We show that genetic and diet-induced insulin resistance retains FoxO1 in the nucleus and that nuclear FoxO1 via expression of an insulin insensitive FoxO1ADA recapitulates the exacerbated colorectal cancer phenotype in our mouse models (Ostermann et al., 2019). Collectively, these results strongly suggest that simultaneous Hippo off (nuclear Yap) and RTK on (FoxO1 nuclear exclusion) in ISCs is required for controlled transcriptional regulation of intestinal regenerative capacity that might be impaired in obesity/insulin resistance to account for the obesity-induced leaky gut. Identification of candidate genes regulated by this synergistic transcriptional regulation might provide novel therapeutic strategies to prevent obesity-induced leaky gut, metaflammation and such severe complications as the development of insulin resistance and Type 2 diabetes mellitus.

1. Gregorieff, A., Liu, Y., Inanlou, M.R., Khomchuk, Y., and Wrana, J.L. (2015). Yap-dependent reprogramming of Lgr5(+) stem cells drives intestinal regeneration and cancer. Nature 526, 715-718.

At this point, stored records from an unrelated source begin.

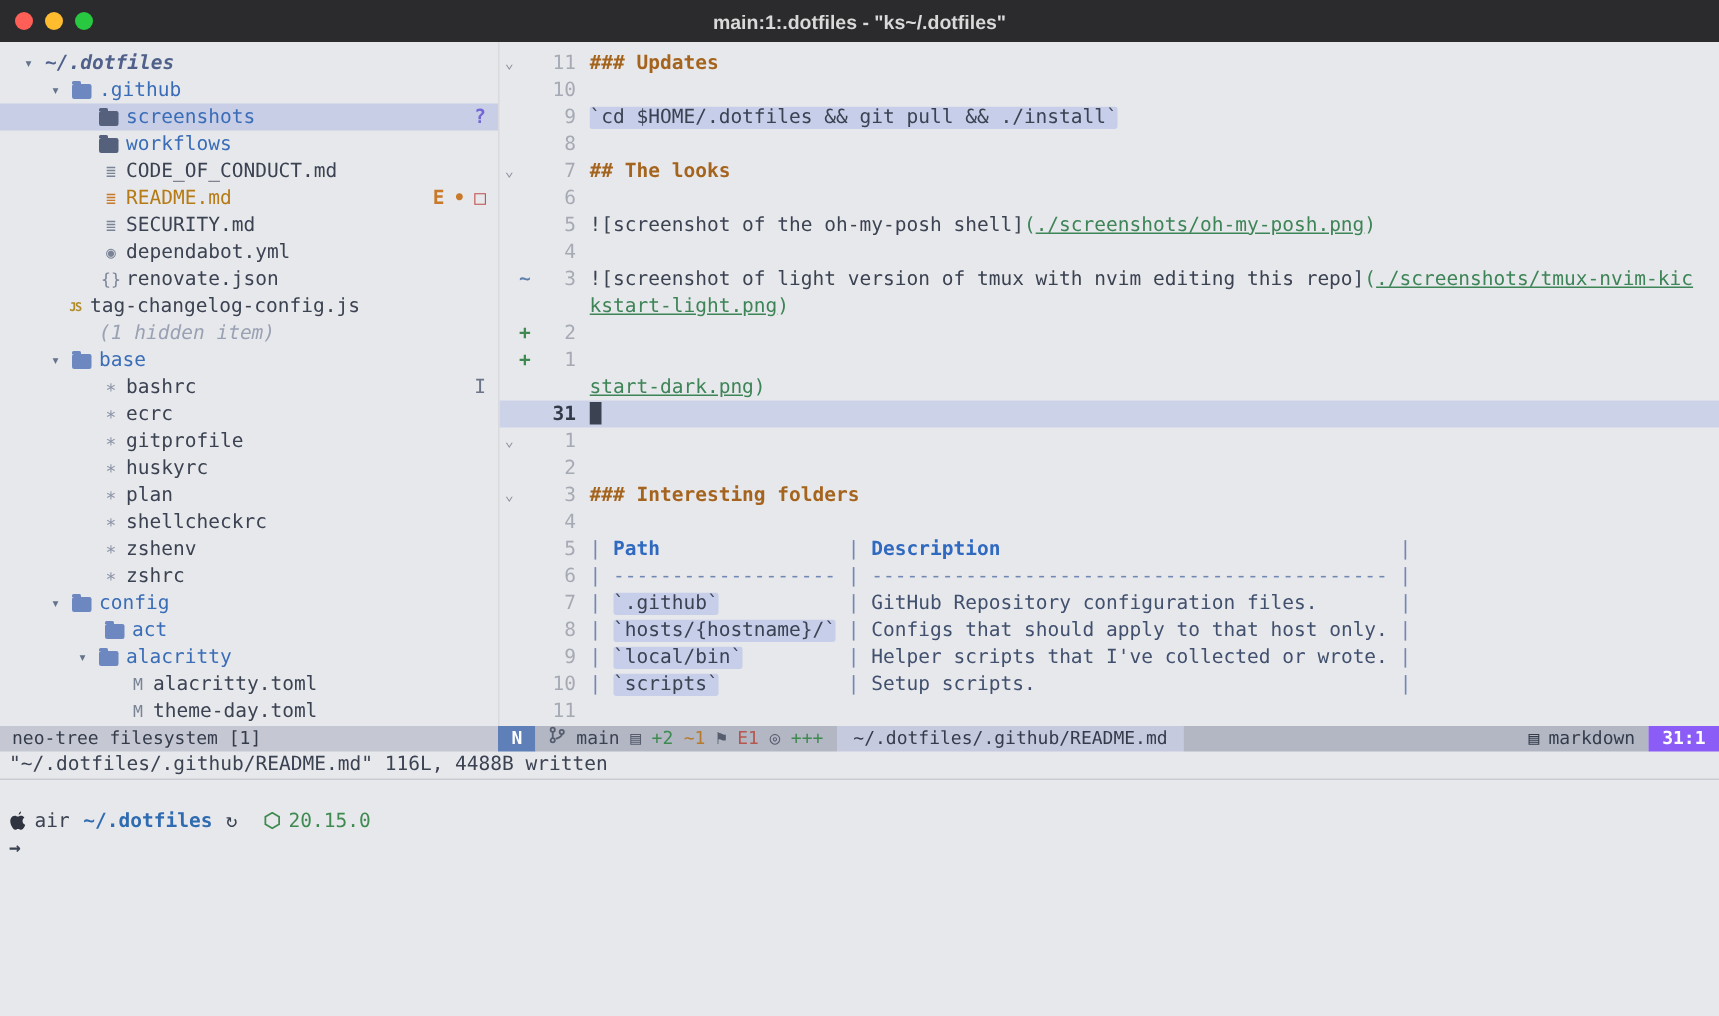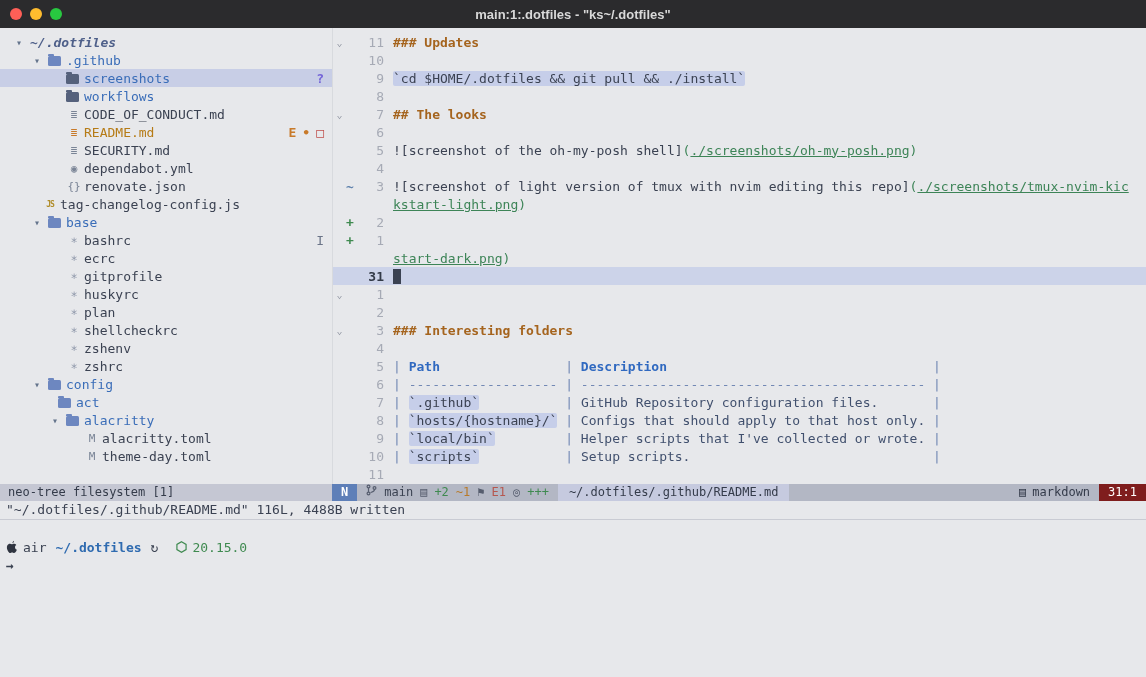"(1 hidden item)" div.trow { html: none -> <div><span></span><span>(1 hidden item)</span></div> }
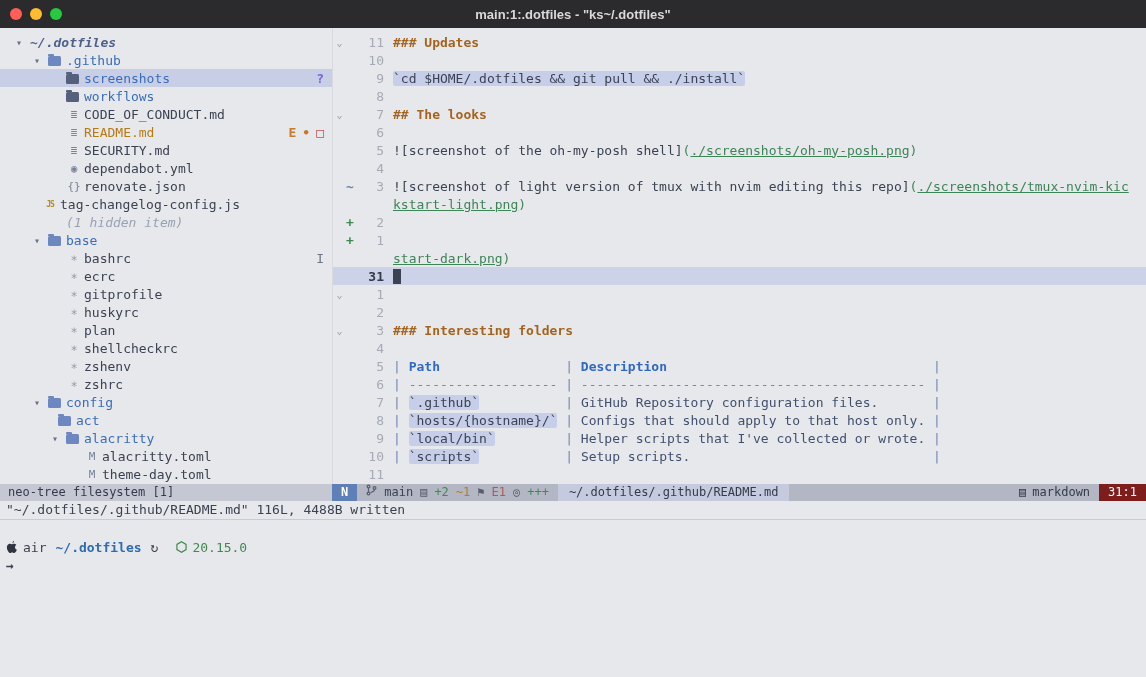"act" div.trow { padding-left: 44px -> 56px }
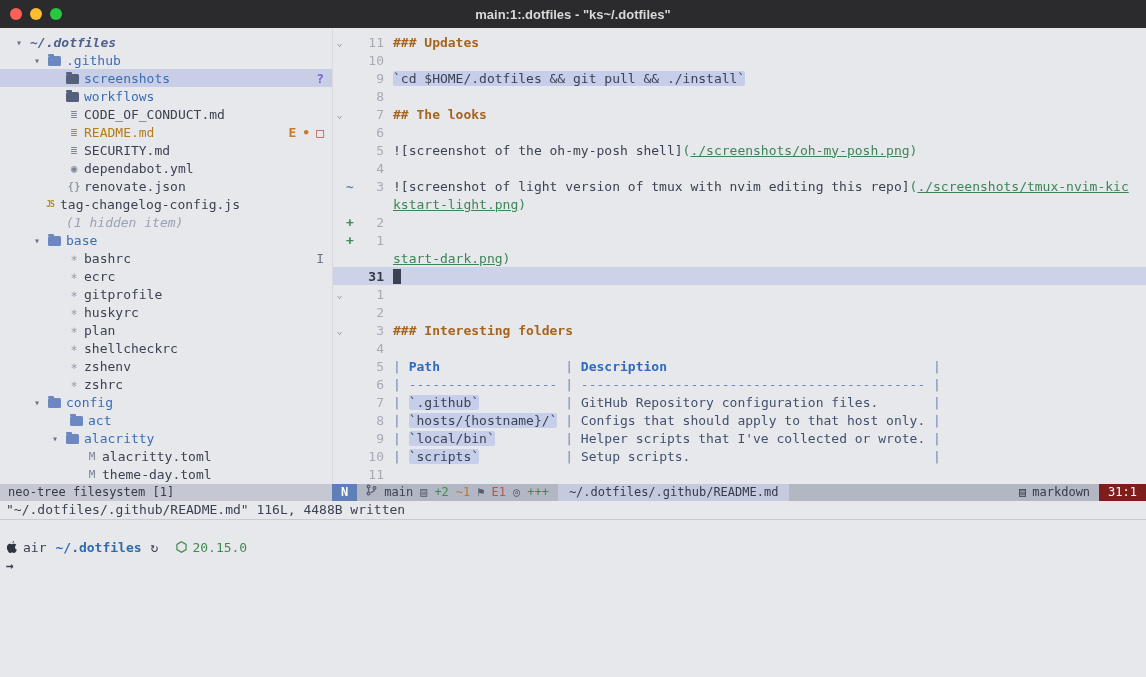"31:1" .st-pos { background: #7f1d1d -> #8b5cf6; font-weight: normal -> bold }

2. Ostermann AL, Wunderlich CM, Schneiders L, Vogt MC, Woeste MA, Belgardt BF, Niessen CM, Martiniy B, Schauss AC, Frommolt P, Nikolaev A, Hövelmeyer N, Sears RC, Koch PJ, Günzel D, Brüning JC, Wunderlich FT (2019) Intestinal insulin/IGF1 signalling through FoxO1 regulates epithelial integrity and susceptibility to colon cancer. Nature Metabolism
3. Sun, R.C., Diaz-Miron, J.L., Choi, P.M., Sommovilla, J., Guo, J., Erwin, C.R., and Warner, B.W. (2015). Both epidermal growth factor and insulin-like growth factor receptors are dispensable for structural intestinal adaptation. J Pediatr Surg 50, 943-947.
4. Yassin, M., Sadowska, Z., Tritsaris, K., Kissow, H., Hansen, C.H.F., Forman, J.L., Rogler, G., Troelsen, J.T., Pedersen, A.E., and Olsen, J. (2018). Rectal insulin instillation inhibits inflammation and tumor development in chemically-induced colitis. J Crohns Colitis.
5. Yui, S., Azzolin, L., Maimets, M., Pedersen, M.T., Fordham, R.P., Hansen, S.L., Larsen, H.L., Guiu, J., Alves, M.R.P., Rundsten, C.F., et al. (2018). YAP/TAZ-Dependent Reprogramming of Colonic Epithelium Links ECM Remodeling to Tissue Regeneration. Cell Stem Cell 22, 35-49 e37.